Try it → Skip the images and restate every line of the records exactly.

Web document revisions:

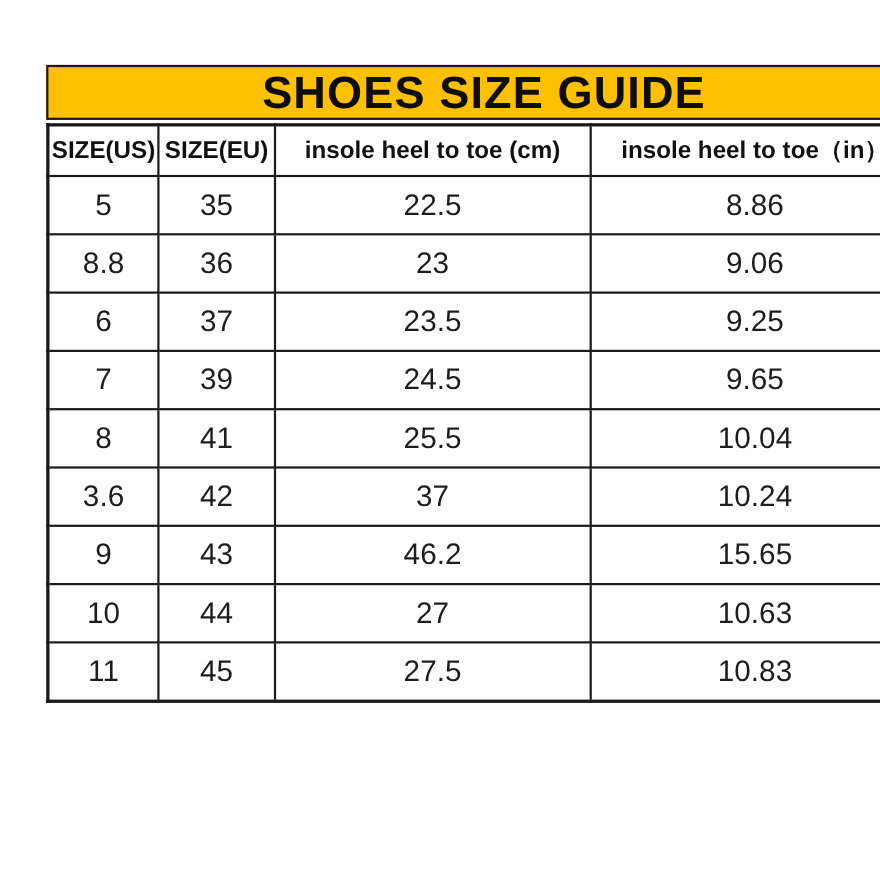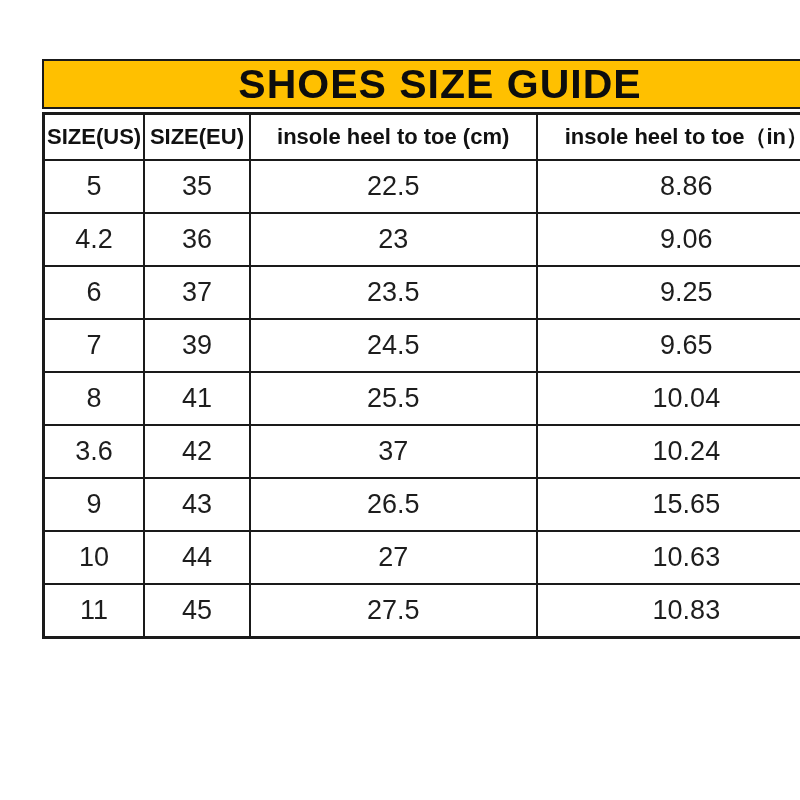"4.2" td { text: 4.2 -> 8.8 }
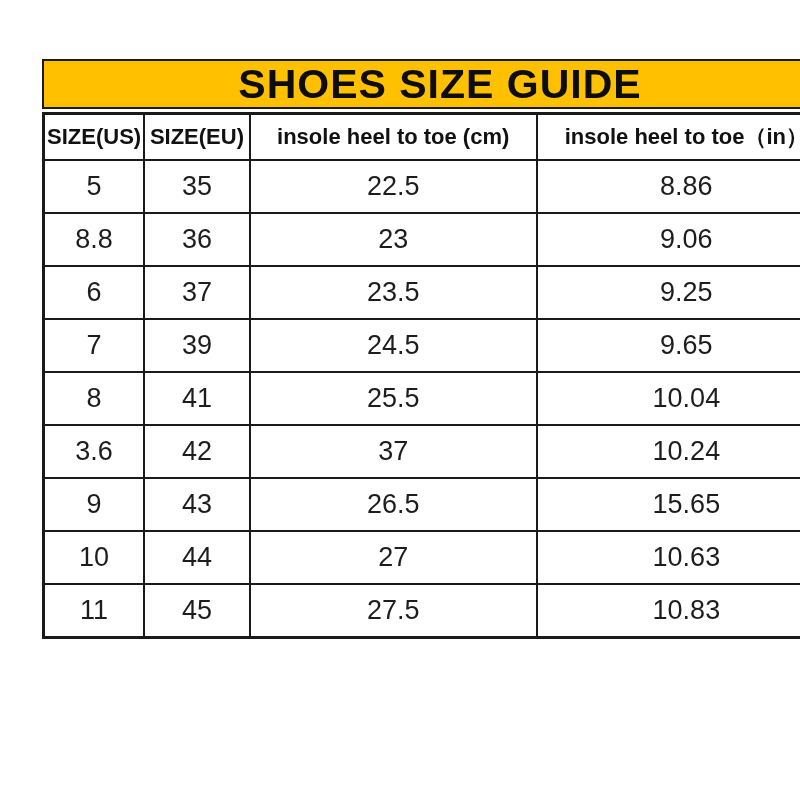"26.5" td { text: 26.5 -> 46.2 }
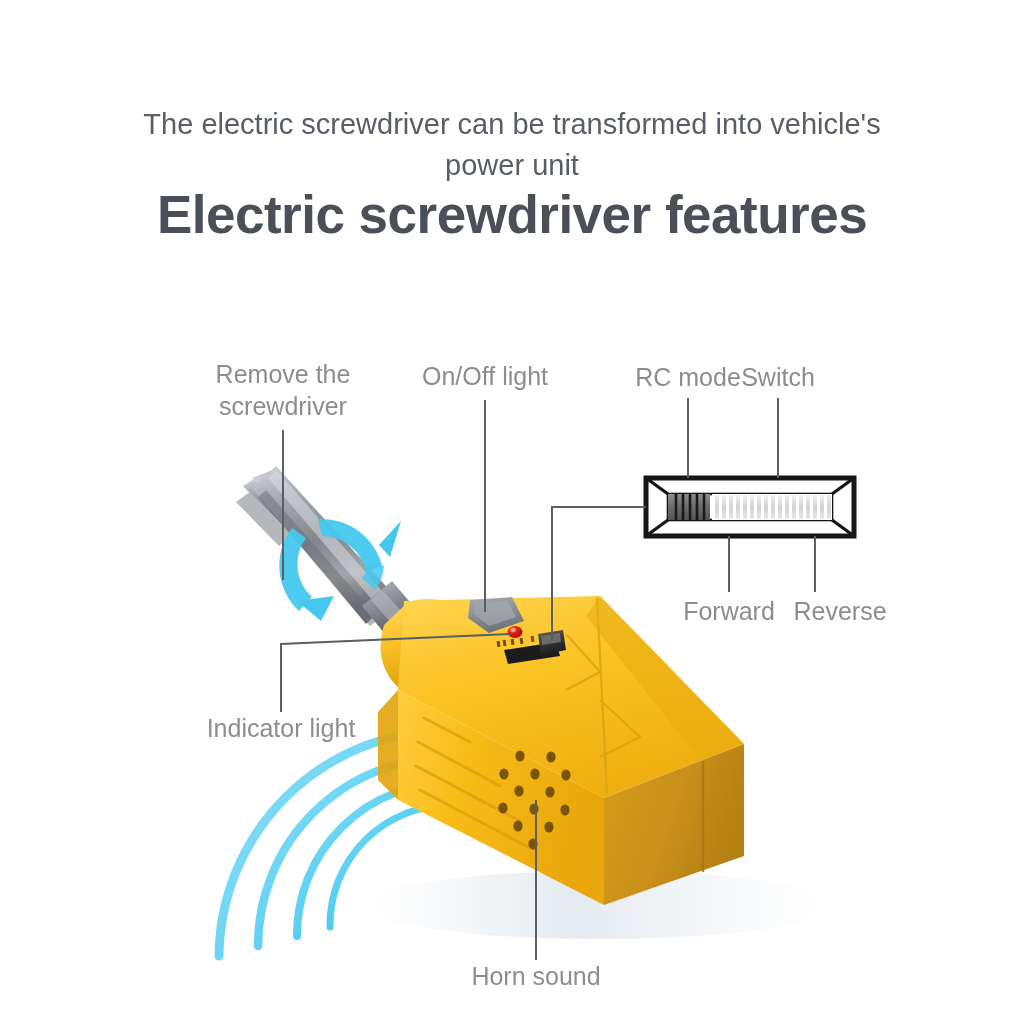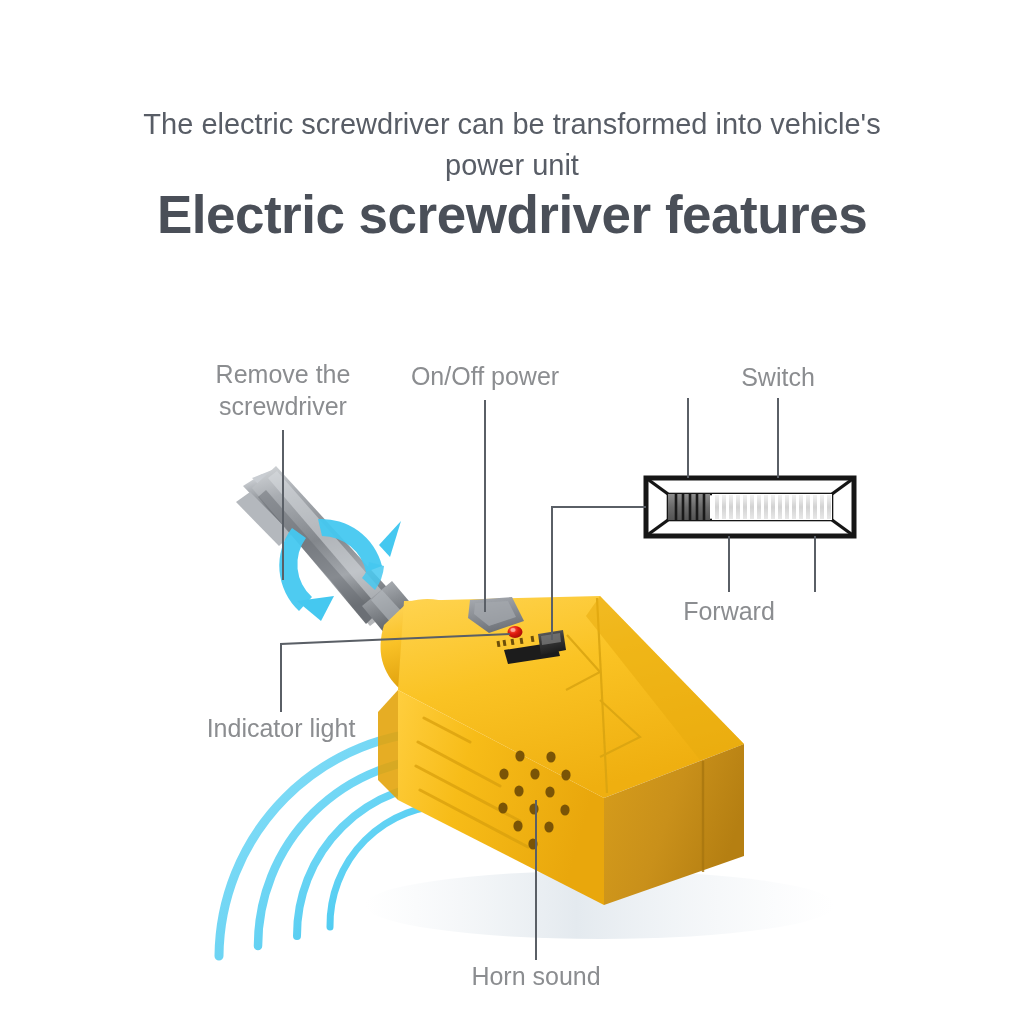"On/Off power" div.callout { text: power -> light }
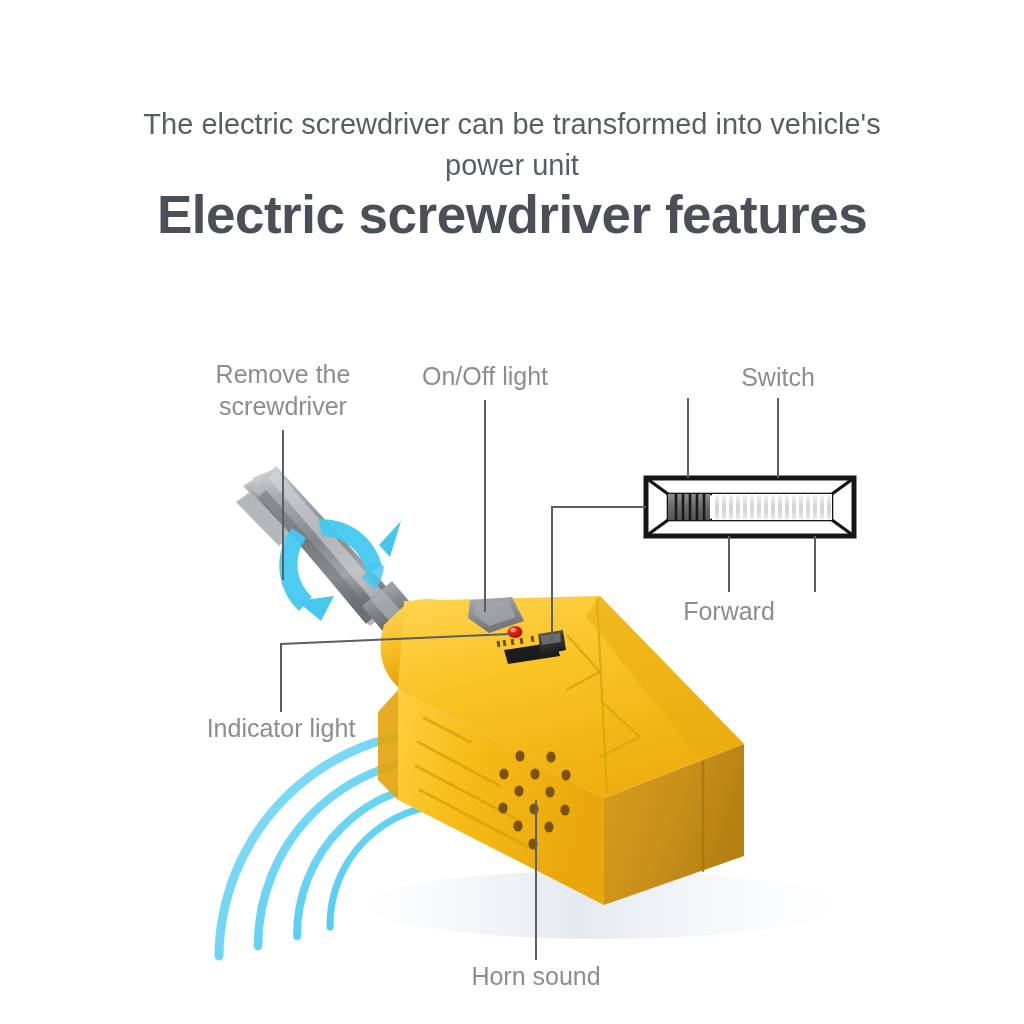"RC mode" div.callout { html: none -> <div>RC mode</div> }
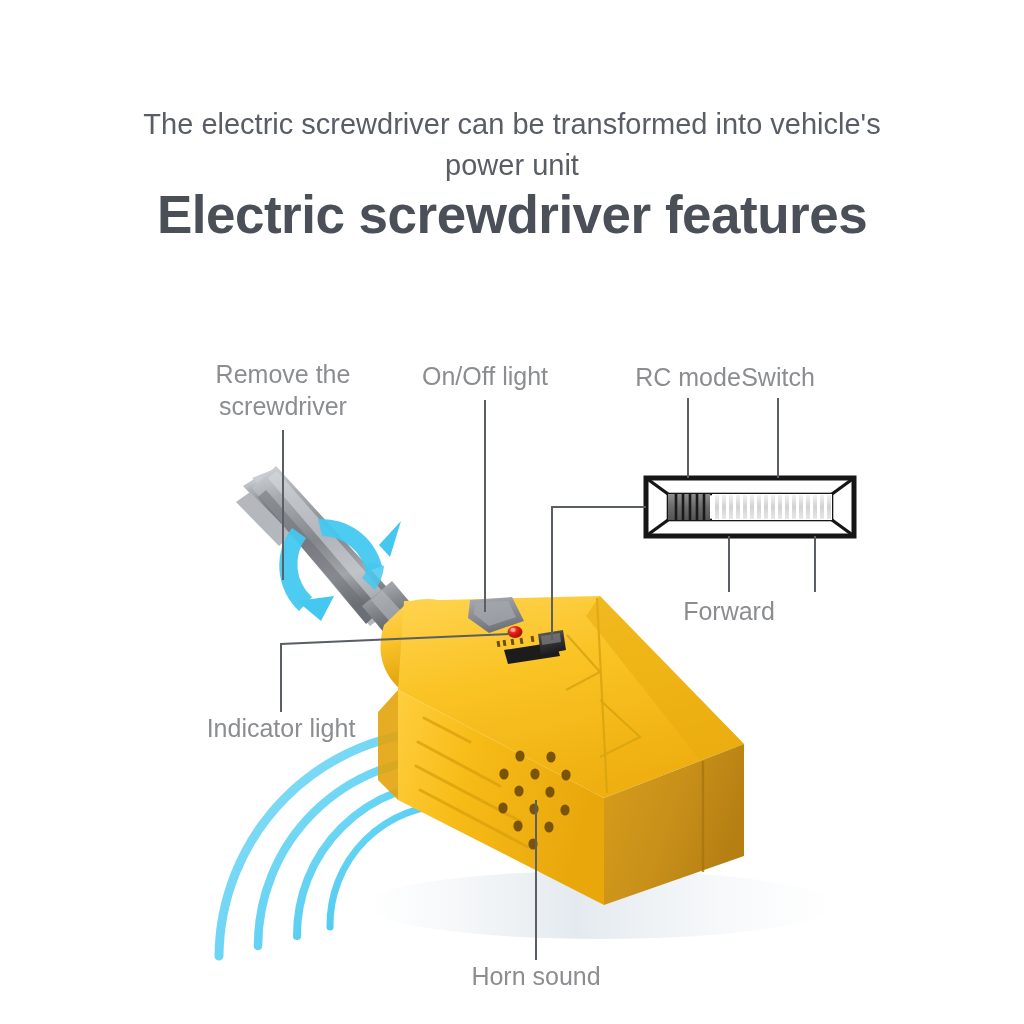"Reverse" div.callout { html: none -> <div>Reverse</div> }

Output for this exercise →
"4.2" td { text: 4.2 -> 8.8 }
"26.5" td { text: 26.5 -> 46.2 }
"On/Off power" div.callout { text: power -> light }
"RC mode" div.callout { html: none -> <div>RC mode</div> }
"Reverse" div.callout { html: none -> <div>Reverse</div> }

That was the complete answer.